§ TASK BRIEF:
Take from the entries below the stretch from the line with "[96,247,171,260] house styles" through the line with "(442, 92) none", and return it exactly, leaving the pictures out.
★ ★ ★ ★
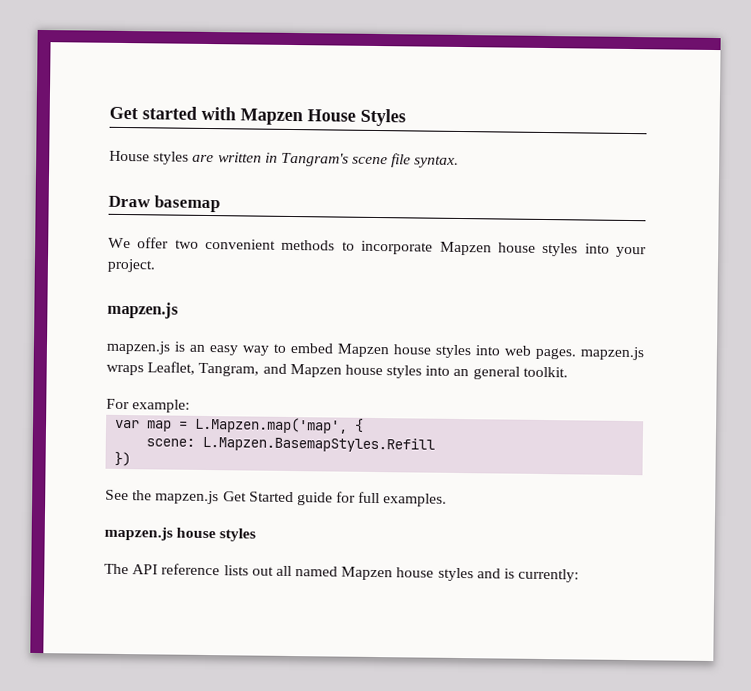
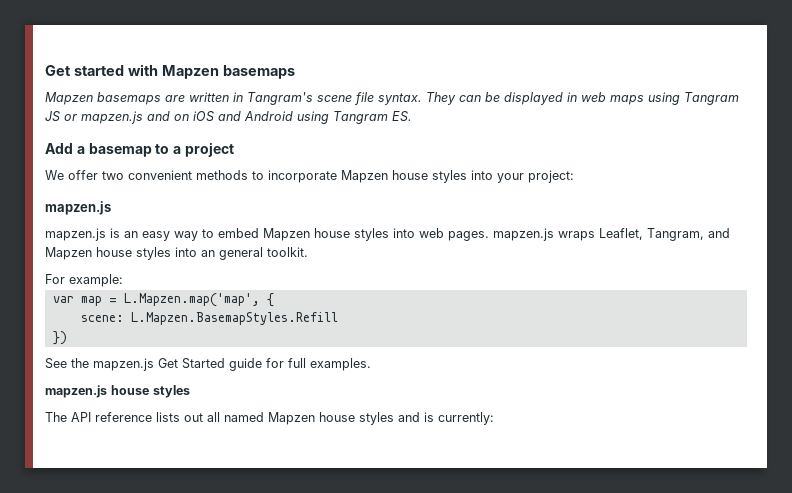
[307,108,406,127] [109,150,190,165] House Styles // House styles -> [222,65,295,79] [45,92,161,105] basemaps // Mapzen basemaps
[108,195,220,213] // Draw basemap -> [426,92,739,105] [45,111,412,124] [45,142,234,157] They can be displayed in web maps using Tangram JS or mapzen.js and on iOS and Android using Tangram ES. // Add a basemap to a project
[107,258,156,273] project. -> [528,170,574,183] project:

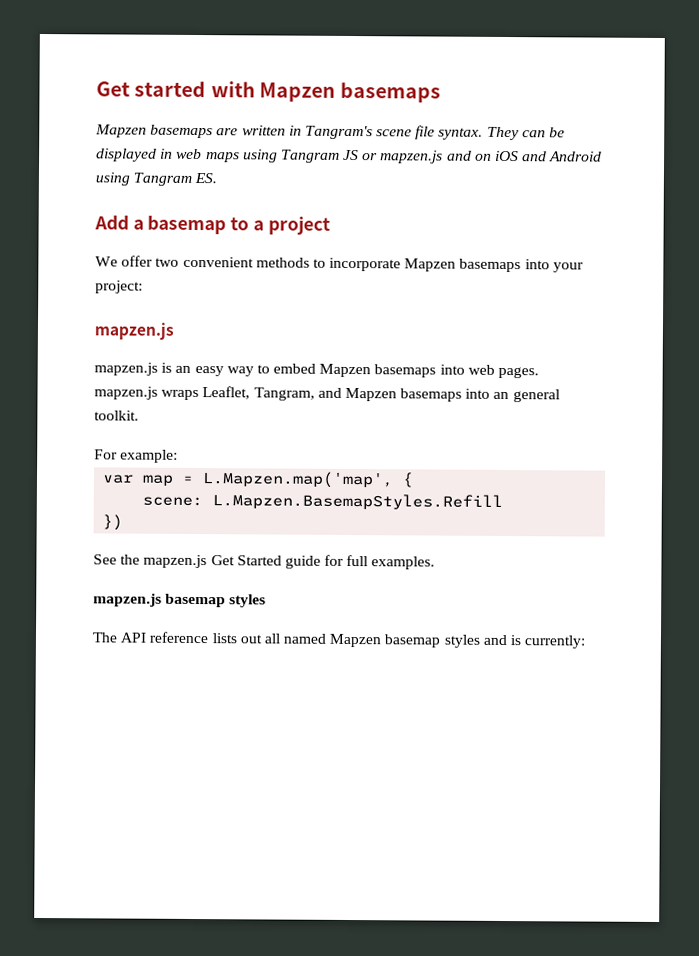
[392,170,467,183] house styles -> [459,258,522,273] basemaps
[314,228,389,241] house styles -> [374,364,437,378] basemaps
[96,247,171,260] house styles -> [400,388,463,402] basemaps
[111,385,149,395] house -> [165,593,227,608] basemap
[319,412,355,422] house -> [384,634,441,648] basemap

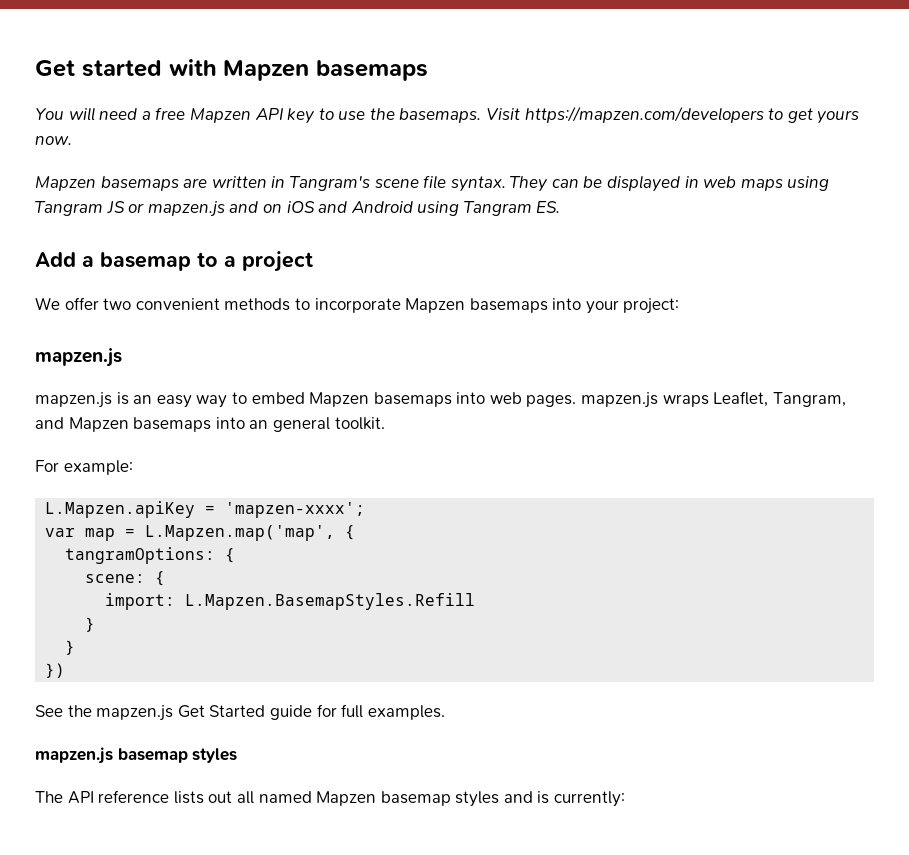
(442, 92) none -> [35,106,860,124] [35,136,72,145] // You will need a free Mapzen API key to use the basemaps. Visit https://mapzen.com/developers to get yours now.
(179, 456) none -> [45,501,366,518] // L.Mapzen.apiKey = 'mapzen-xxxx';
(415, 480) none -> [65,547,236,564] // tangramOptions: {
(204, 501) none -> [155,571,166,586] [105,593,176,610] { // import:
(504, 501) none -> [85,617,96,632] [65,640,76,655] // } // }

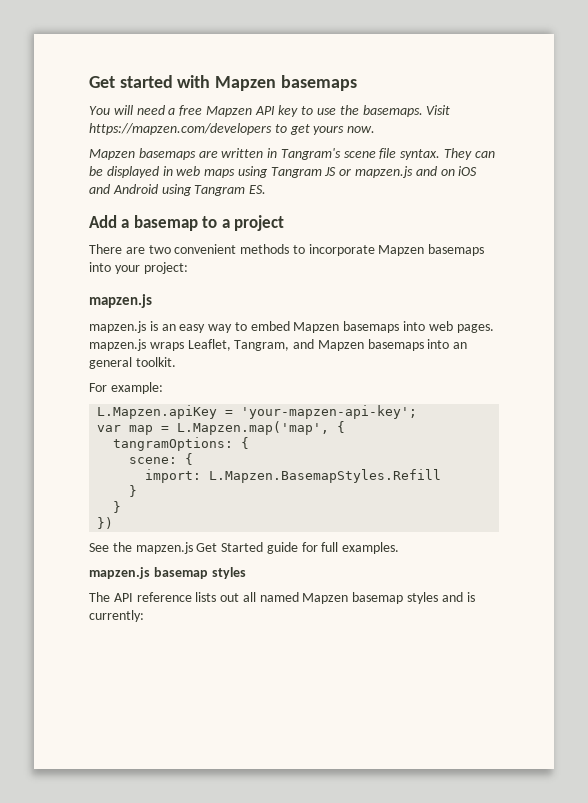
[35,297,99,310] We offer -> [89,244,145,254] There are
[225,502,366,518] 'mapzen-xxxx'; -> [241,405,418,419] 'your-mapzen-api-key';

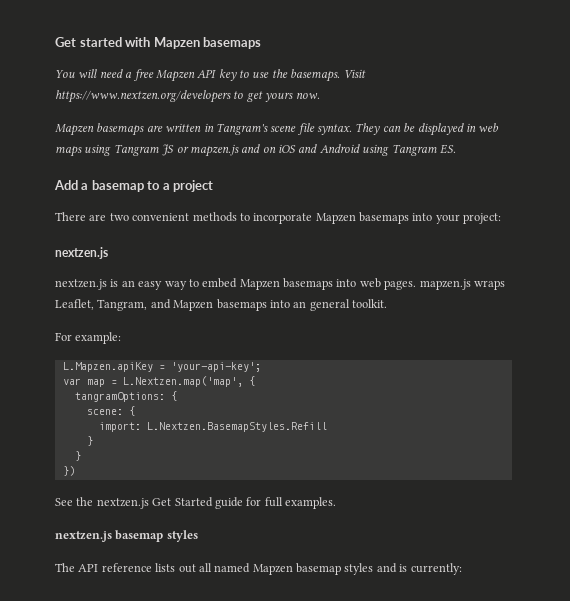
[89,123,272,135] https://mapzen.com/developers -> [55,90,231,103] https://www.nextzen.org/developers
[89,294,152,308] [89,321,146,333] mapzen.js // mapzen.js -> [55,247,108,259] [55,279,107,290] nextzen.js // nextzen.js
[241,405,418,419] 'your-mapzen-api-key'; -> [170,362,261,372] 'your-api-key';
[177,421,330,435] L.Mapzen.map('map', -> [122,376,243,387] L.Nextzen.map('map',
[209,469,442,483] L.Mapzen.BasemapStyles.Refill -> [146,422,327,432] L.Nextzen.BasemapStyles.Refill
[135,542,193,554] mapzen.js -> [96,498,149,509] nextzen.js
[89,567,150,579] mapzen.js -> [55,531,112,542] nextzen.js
★ ★ ★ ★
§ RESPONSE FOR THIS EXERCISE:
[96,247,171,260] house styles -> [400,388,463,402] basemaps
[111,385,149,395] house -> [165,593,227,608] basemap
[319,412,355,422] house -> [384,634,441,648] basemap

(442, 92) none -> [35,106,860,124] [35,136,72,145] // You will need a free Mapzen API key to use the basemaps. Visit https://mapzen.com/developers to get yours now.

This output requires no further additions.